WORK TO COMPLETE
Each line of the data should be transcribed exactly as given.

EXCERPTED RECORDS
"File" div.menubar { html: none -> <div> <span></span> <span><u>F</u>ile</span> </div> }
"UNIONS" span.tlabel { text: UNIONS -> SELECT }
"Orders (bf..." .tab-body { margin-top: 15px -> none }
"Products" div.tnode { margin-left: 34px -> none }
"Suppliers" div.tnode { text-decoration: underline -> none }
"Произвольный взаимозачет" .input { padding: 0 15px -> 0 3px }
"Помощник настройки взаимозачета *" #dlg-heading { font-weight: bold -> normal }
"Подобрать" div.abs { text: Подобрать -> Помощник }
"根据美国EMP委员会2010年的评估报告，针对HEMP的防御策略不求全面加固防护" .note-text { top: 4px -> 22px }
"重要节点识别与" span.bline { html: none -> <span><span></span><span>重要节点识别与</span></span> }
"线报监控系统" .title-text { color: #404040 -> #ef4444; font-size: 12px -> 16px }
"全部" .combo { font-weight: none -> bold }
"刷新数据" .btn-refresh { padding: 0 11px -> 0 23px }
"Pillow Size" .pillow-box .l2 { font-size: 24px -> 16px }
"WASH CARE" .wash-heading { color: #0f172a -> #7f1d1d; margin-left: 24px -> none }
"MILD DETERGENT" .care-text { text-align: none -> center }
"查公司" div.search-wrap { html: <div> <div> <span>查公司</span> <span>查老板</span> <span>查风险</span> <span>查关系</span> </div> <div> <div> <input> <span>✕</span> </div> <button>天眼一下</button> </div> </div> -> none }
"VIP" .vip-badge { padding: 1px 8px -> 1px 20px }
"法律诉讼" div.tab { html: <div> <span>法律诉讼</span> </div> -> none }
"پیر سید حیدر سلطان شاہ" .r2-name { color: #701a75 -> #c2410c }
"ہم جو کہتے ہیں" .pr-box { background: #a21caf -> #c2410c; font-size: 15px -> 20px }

EXPECTED ANSWER
"File" div.menubar { html: none -> <div> <span></span> <span><u>F</u>ile</span> </div> }
"UNIONS" span.tlabel { text: UNIONS -> SELECT }
"Orders (bf..." .tab-body { margin-top: 15px -> none }
"Products" div.tnode { margin-left: 34px -> none }
"Suppliers" div.tnode { text-decoration: underline -> none }
"Произвольный взаимозачет" .input { padding: 0 15px -> 0 3px }
"Помощник настройки взаимозачета *" #dlg-heading { font-weight: bold -> normal }
"Подобрать" div.abs { text: Подобрать -> Помощник }
"根据美国EMP委员会2010年的评估报告，针对HEMP的防御策略不求全面加固防护" .note-text { top: 4px -> 22px }
"重要节点识别与" span.bline { html: none -> <span><span></span><span>重要节点识别与</span></span> }
"线报监控系统" .title-text { color: #404040 -> #ef4444; font-size: 12px -> 16px }
"全部" .combo { font-weight: none -> bold }
"刷新数据" .btn-refresh { padding: 0 11px -> 0 23px }
"Pillow Size" .pillow-box .l2 { font-size: 24px -> 16px }
"WASH CARE" .wash-heading { color: #0f172a -> #7f1d1d; margin-left: 24px -> none }
"MILD DETERGENT" .care-text { text-align: none -> center }
"查公司" div.search-wrap { html: <div> <div> <span>查公司</span> <span>查老板</span> <span>查风险</span> <span>查关系</span> </div> <div> <div> <input> <span>✕</span> </div> <button>天眼一下</button> </div> </div> -> none }
"VIP" .vip-badge { padding: 1px 8px -> 1px 20px }
"法律诉讼" div.tab { html: <div> <span>法律诉讼</span> </div> -> none }
"پیر سید حیدر سلطان شاہ" .r2-name { color: #701a75 -> #c2410c }
"ہم جو کہتے ہیں" .pr-box { background: #a21caf -> #c2410c; font-size: 15px -> 20px }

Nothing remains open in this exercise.